We all went through a month of hospital visits, tests and doctor's appointments to try and figure out what was wrong. December 1st, 2014, we were in the lobby of the neurologist's office for an appointment to talk about additional procedures we could do to try to figure out his diagnosis.  We saw so many children and families with visible disabilities...oxygen machines...machines and monitors I'd never seen before.  Here we had Max in a baby carrier...he was fussy but relatively normal looking on the outside.  He was starting to lose the ability to hold his head up strongly and needed to lean on us.  He could sit up on his own but leaned very far forward and recently was falling over all together. We both looked at each other without words but both asking each other with a simple look...what is wrong with our child...is this our future....will this be Max?  Little did we know he was struggling on the inside. We finally got called back into the room and both were waiting anxiously for the neurologist to enter the room. We were both telling Max how proud we were of him and how all of this was a speed bump and he'd prove the doctor's wrong and get healthy soon so we could get back to our normal routines.  Then it happened.....in walked the main neurologist and her assistant.  In walked Max's genetics doctor...we had been waiting for results from his bloodwork taken 2-3 weeks prior....but why was he here with the other doctors? They work at the same hospital...but they aren't in the same office...and it wasn't planned that he be included in this appointment...

"We got the results of the bloodwork," the genetics doctor told us.  "It is confirmed to be a leukodystrophy which is what we were testing for."  He had told me at the initial appointment not to google leukodystrophies...just wait until we determined if we were heading down that road...but I needed to know what we were looking at...and what we were facing.  "Max has a leukodystrophy called Krabbe disease."....my heart sank....I had read about so many different leukodystrophies but this one stood out to me as the one I was hoping he didn't have.

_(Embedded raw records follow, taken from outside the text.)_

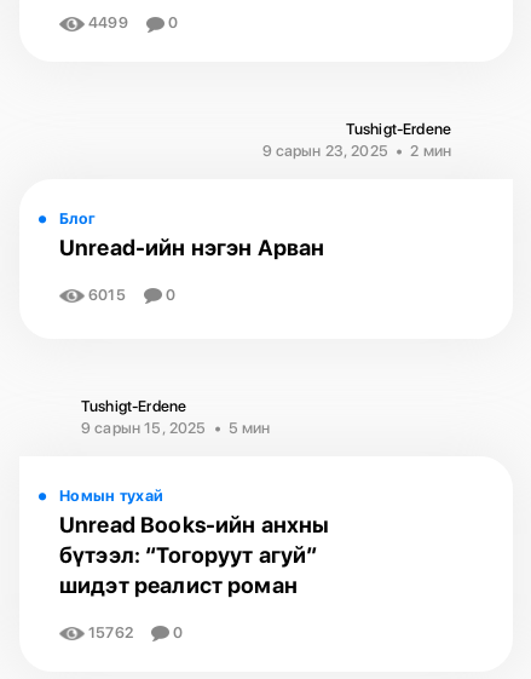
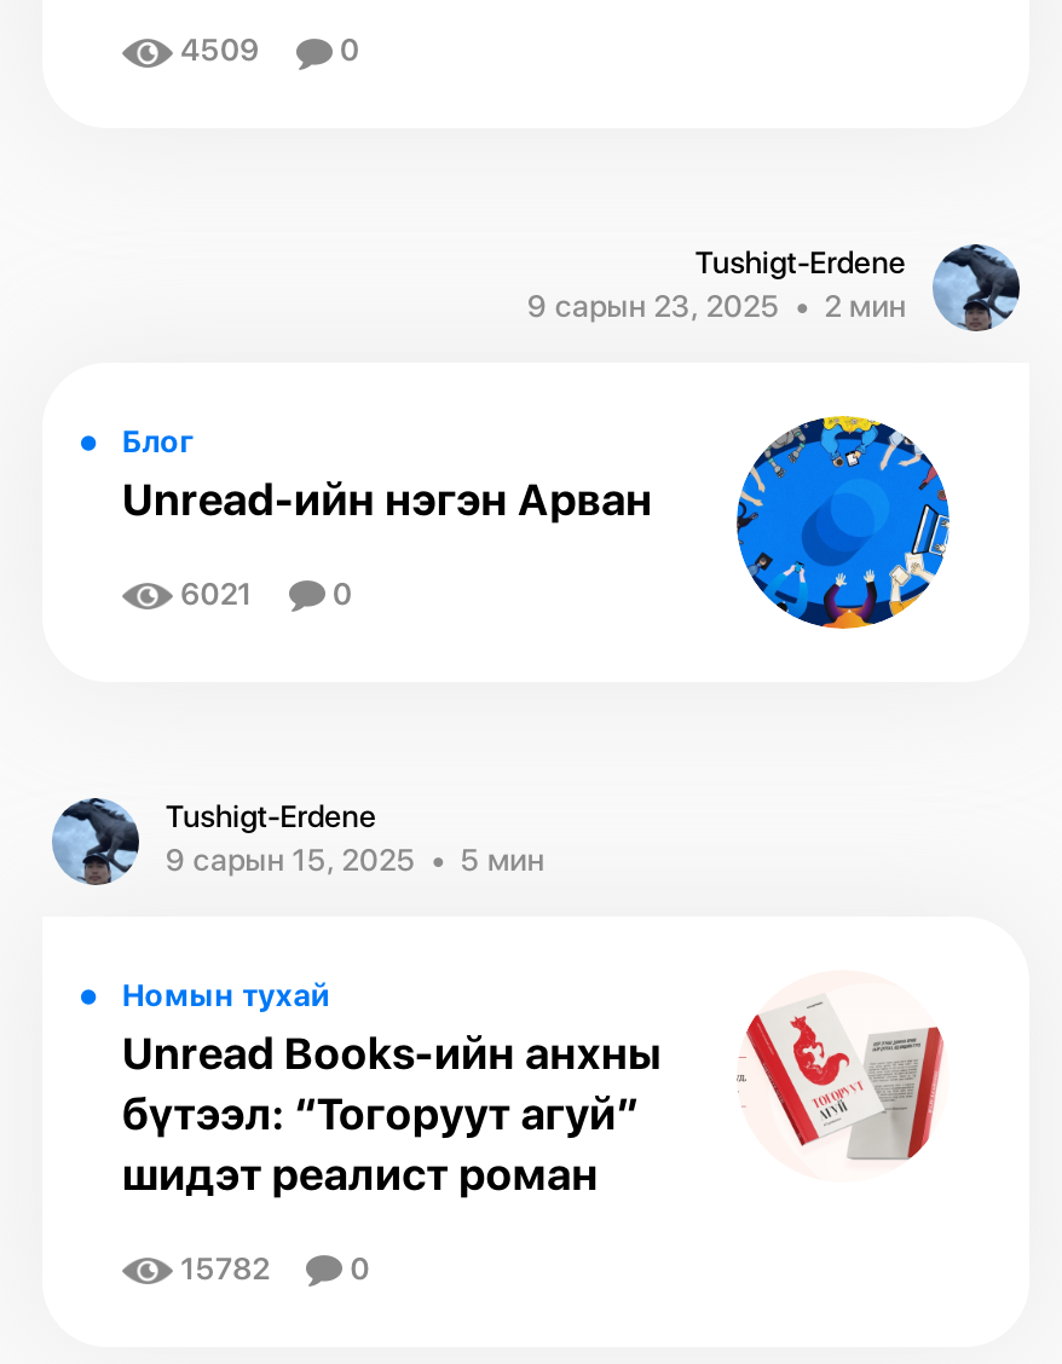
[85,14,128,32] 4499 -> [173,32,260,69] 4509
none -> [930,242,1022,334] [image]
none -> [734,414,952,631] [image]
[85,285,126,304] 6015 -> [173,575,252,611] 6021
none -> [50,796,142,888] [image]
none -> [737,996,945,1163] [image]
[85,623,133,641] 15762 -> [173,1250,269,1286] 15782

"Is that the one the football player's son had...Jim Kelly's son?" I asked.  I had researched a bit about it online.

Almost instantly I received a head nod..."Yes, " he said. I knew that it meant no cure. I knew that it meant short life.  Everyone told me the odds were in our favor and the blood work was precautionary. "There unfortunately is no treatment or cure for the disease."  Tears were welling up in Josiah's eyes - I rarely see him cry.  I on the other hand was in such shock to the point that there weren't any tears that I could release..fight or flight mode...just trying to get information and stay focused enough that I could get the info to help Max.

"Was there anything I did wrong in my pregnancy with him?" I asked.

"No it is completely genetic and nothing you could have done.  You both have the gene that creates Krabbe.  You both have to give that gene to your son.  There is a 1 in 4 chance for each of your children...a chance that neither of you pass the gene, a chance that one of you passes the gene and the other doesn't and vice versa and a chance where you both pass the gene like in Max's case, " he said.

"But it has never run in our families.  We've had no prior knowledge of this," I said.

"You both have to carry the gene for it to even be possible which is very rare," he told us.

We asked if there were treatments, things we can do to make him comfortable.  He told us he'd research it because he didn't get many Krabbe patients and that we should schedule for a follow-up neurology appointment in 2 months...that was it...no other direction.

Max sitting with his friend Abby 1 1/2 months
before diagnosis (end of Oct)
"Do you have any questions?" he asked.  "We are really sorry to have to break this news to you."

We shook our heads no and thanked the doctors for their time.

We both left numb.  We walked through the waiting room and everyone was going about their business...making appointments, answering questions, filling out paperwork, waiting for their turn...yet to us...the world stopped . Our son had just been labelled as terminally ill. We couldn't wrap our heads around it. There is nothing we can do. Where do we go from here? How can the world continue moving?  How can we go on with our daily lives?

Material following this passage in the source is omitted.